Aku sedih tentu saja. Dunia seakan hancur saat itu juga menerima kenyataan bahwa aku bukanlah siapa-siapa dan tidak memiliki ikatan apapun dengan Devan. Aku tidak tau tepatnya seperti apa. Tapi apapun yang di ucapkan Devan, itu sudah mutlak adanya. Ia tidak pernah membual, apalagi mengarang cerita. Devan selalu berkata seadanya, walaupun itu menyakitkan bagi yang mendengarnya. Jadi sudah bisa di pastikan, kalau memang apa yang Devan teriakan terhadap ku adalah benar.

Air mataku tidak mau berhenti untuk keluar saat itu juga. Badanku lemas, bahkan untuk berdiri saja aku tidak cukup kuat. Namun aku harus menguatkan diriku untuk bangkit dan pergi dari sini. Devan sudah melontarkan perintahnya. Dia menyuruhku pergi.

Aku adalah anak haram yang tidak berguna baginya.

Ya, itu benar. Aku menyadari bahwa aku belum melakukan apapun untuk membalas perbuatan Devan yang sudah mengizinkan ku tinggal di rumah ini hingga aku besar sekarang. Jadi jika itu keinginannya, baik, aku akan pergi.

Aku melangkah tertatih sambil menuruni tangga untuk menuju kamarku. Namun saat aku berada di depan pintu. Pikiran ku berkata, kalau aku pun tidak berhak membawa apapun yang seharusnya bukan milikku. Baju yang ku punya semuanya milik Devan. Ia memberi ku uang saku bulanan dan aku membelikannya untuk keperluan ku. Dan sekarang aku tau kebenarannya. Jadi sudah tidak seharusnya aku berniat mengambil pakaian ataupun barang-barang yang berasal dari uang Devan. Itu pasti sangat tidak sopan jika aku bersikeras untuk membawanya juga.

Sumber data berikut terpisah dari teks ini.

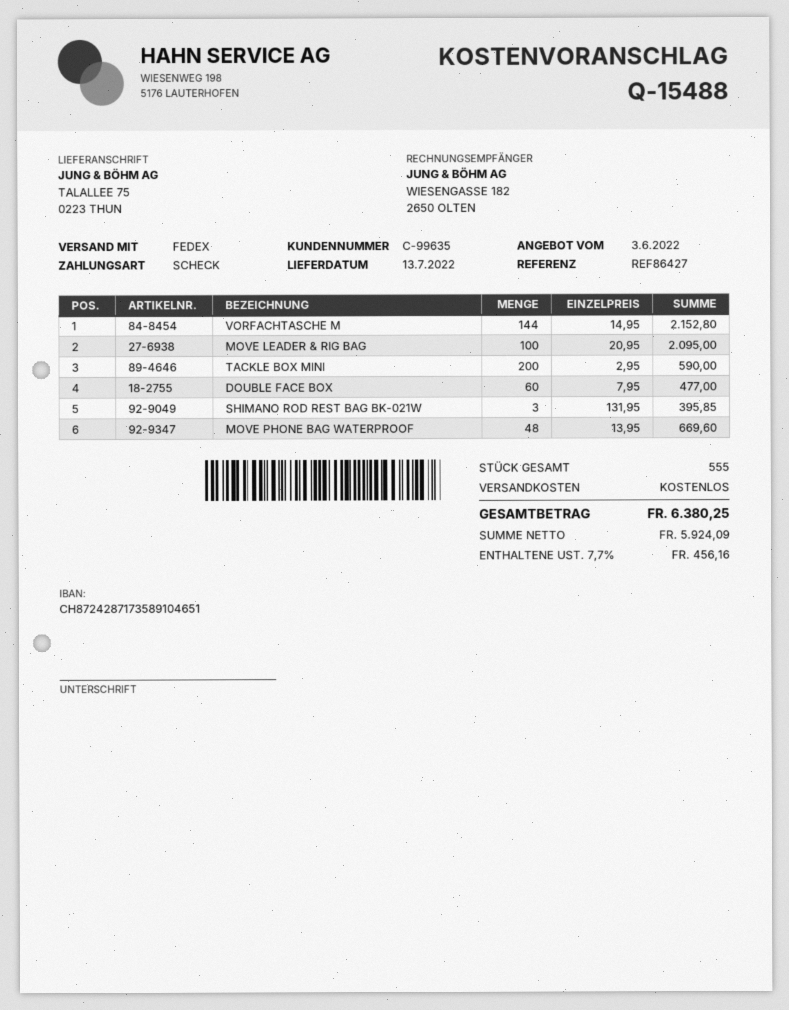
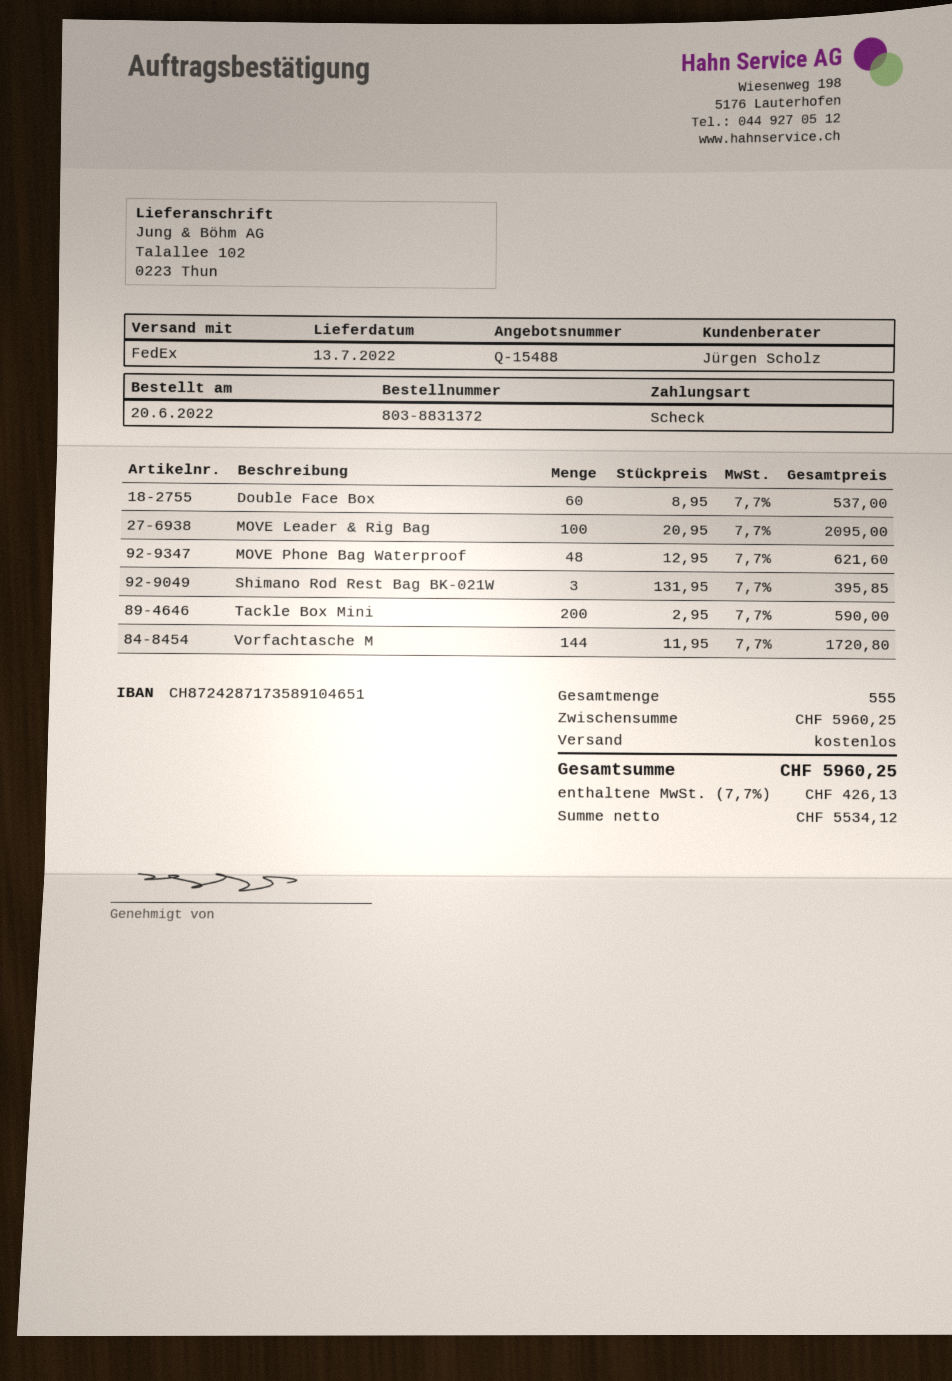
ship to: TALALLEE 75, 0223 THUN -> Talallee 102, 0223 Thun
VORFACHTASCHE M: 144 x 14.95 = 2152.80 -> 144 x 11.95 = 1720.80
DOUBLE FACE BOX: 60 x 7.95 = 477.00 -> 60 x 8.95 = 537.00
MOVE PHONE BAG WATERPROOF: 48 x 13.95 = 669.60 -> 48 x 12.95 = 621.60
net: 5924.09 -> 5534.12
tax: 7.7% = 456.16 -> 7.7% = 426.13
total: 6380.25 -> 5960.25

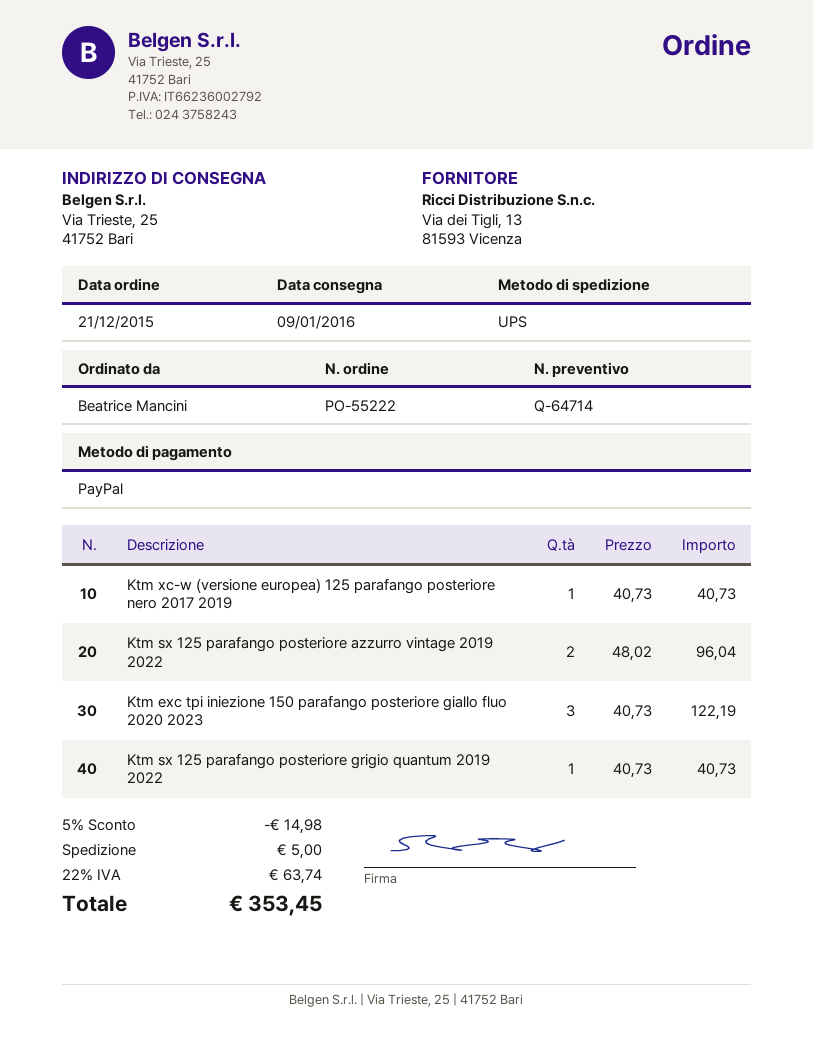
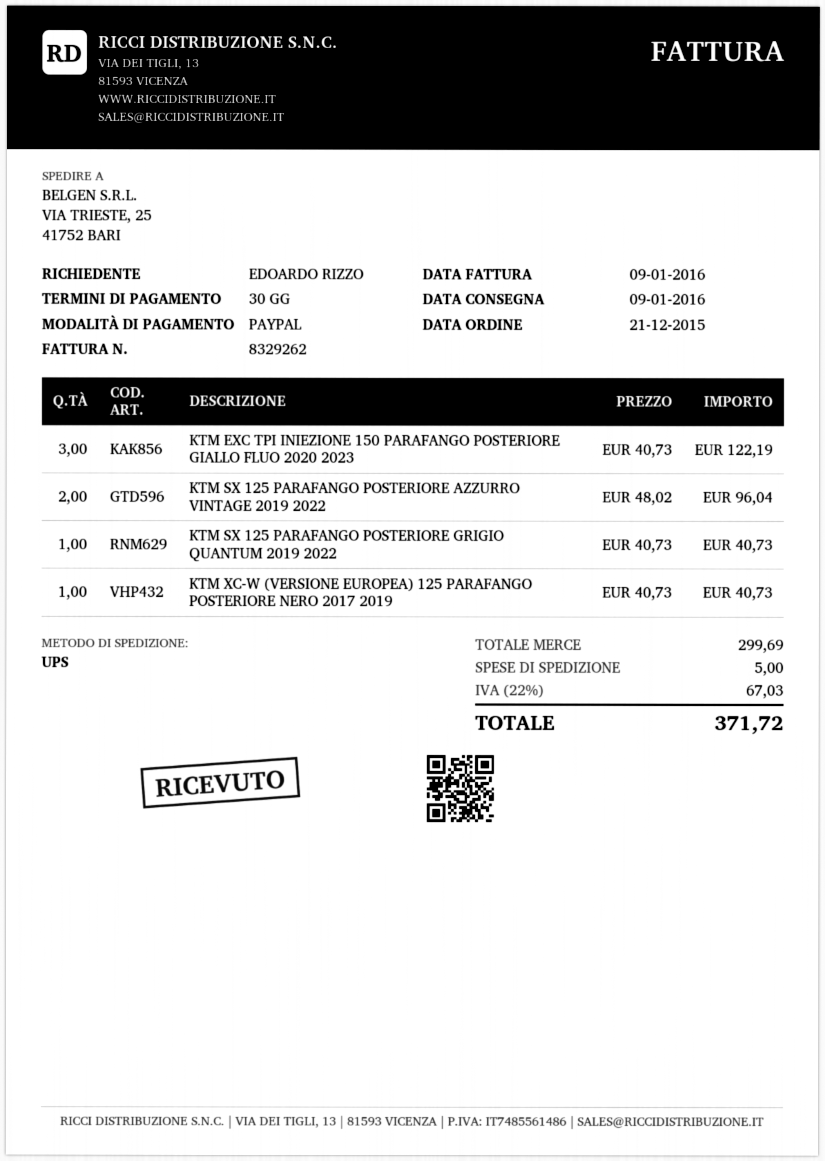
ordered by: Beatrice Mancini -> EDOARDO RIZZO
discount: 5% = 14.98 -> none
tax: 22% = 63.74 -> 22% = 67.03
total: 353.45 -> 371.72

Dengan pikiran seperti itu, aku pun mengurungkan niatku untuk membuka pintu dan melanjutkan perjalanan ku menuju pintu keluar. Mungkin aku akan membawa beberapa uang yang ku tabung untuk jaga-jaga. Dan baju yang ku kenakan saat ini akan ku masukan dalam daftar bukan milik Devan, karena jika aku memasukkannya. Aku akan tidak berbusana, dan tentu saja masalah lainnya akan muncul dan bertambah.

Aku mengusap air mata ku, dan berharap ini yang terakhir kalinya aku mengusap air mataku yang mengalir. Aku tidak boleh kelihatan lemah di dunia luar. Jika itu terjadi, dunia akan semakin menekanku, dan akan semakin tidak adil karena mungkin orang-orang akan berpikir kalau aku lemah dan pantas untuk ditindas.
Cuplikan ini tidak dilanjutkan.